__Activity__: Every record that follows needs to be written out again, exactly.

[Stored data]

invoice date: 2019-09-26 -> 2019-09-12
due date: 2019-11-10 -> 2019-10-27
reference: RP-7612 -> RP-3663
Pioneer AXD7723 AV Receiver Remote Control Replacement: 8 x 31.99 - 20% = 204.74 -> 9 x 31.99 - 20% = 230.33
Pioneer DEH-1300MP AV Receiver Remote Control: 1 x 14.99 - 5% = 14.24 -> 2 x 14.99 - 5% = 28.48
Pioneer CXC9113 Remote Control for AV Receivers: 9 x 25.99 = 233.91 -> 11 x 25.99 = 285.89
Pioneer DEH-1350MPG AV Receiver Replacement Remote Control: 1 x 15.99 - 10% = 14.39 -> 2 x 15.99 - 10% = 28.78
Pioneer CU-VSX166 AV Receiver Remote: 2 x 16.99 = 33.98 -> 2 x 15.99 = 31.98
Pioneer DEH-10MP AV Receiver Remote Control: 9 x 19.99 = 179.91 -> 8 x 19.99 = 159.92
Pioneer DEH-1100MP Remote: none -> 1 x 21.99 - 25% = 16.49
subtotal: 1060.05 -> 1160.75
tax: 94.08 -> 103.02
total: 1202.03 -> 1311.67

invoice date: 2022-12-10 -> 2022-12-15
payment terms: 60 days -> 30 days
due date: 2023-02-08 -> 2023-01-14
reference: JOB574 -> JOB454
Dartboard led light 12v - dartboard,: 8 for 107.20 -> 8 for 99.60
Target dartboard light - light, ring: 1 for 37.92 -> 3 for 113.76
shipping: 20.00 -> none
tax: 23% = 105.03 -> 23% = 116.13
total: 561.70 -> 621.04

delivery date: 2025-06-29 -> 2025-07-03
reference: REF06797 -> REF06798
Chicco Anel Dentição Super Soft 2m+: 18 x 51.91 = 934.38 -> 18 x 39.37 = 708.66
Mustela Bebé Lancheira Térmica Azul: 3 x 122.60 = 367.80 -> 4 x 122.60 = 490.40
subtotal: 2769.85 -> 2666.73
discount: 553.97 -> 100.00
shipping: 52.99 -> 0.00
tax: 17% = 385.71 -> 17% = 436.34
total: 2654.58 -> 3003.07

__Task response__:
invoice date: 2019-09-26 -> 2019-09-12
due date: 2019-11-10 -> 2019-10-27
reference: RP-7612 -> RP-3663
Pioneer AXD7723 AV Receiver Remote Control Replacement: 8 x 31.99 - 20% = 204.74 -> 9 x 31.99 - 20% = 230.33
Pioneer DEH-1300MP AV Receiver Remote Control: 1 x 14.99 - 5% = 14.24 -> 2 x 14.99 - 5% = 28.48
Pioneer CXC9113 Remote Control for AV Receivers: 9 x 25.99 = 233.91 -> 11 x 25.99 = 285.89
Pioneer DEH-1350MPG AV Receiver Replacement Remote Control: 1 x 15.99 - 10% = 14.39 -> 2 x 15.99 - 10% = 28.78
Pioneer CU-VSX166 AV Receiver Remote: 2 x 16.99 = 33.98 -> 2 x 15.99 = 31.98
Pioneer DEH-10MP AV Receiver Remote Control: 9 x 19.99 = 179.91 -> 8 x 19.99 = 159.92
Pioneer DEH-1100MP Remote: none -> 1 x 21.99 - 25% = 16.49
subtotal: 1060.05 -> 1160.75
tax: 94.08 -> 103.02
total: 1202.03 -> 1311.67

invoice date: 2022-12-10 -> 2022-12-15
payment terms: 60 days -> 30 days
due date: 2023-02-08 -> 2023-01-14
reference: JOB574 -> JOB454
Dartboard led light 12v - dartboard,: 8 for 107.20 -> 8 for 99.60
Target dartboard light - light, ring: 1 for 37.92 -> 3 for 113.76
shipping: 20.00 -> none
tax: 23% = 105.03 -> 23% = 116.13
total: 561.70 -> 621.04

delivery date: 2025-06-29 -> 2025-07-03
reference: REF06797 -> REF06798
Chicco Anel Dentição Super Soft 2m+: 18 x 51.91 = 934.38 -> 18 x 39.37 = 708.66
Mustela Bebé Lancheira Térmica Azul: 3 x 122.60 = 367.80 -> 4 x 122.60 = 490.40
subtotal: 2769.85 -> 2666.73
discount: 553.97 -> 100.00
shipping: 52.99 -> 0.00
tax: 17% = 385.71 -> 17% = 436.34
total: 2654.58 -> 3003.07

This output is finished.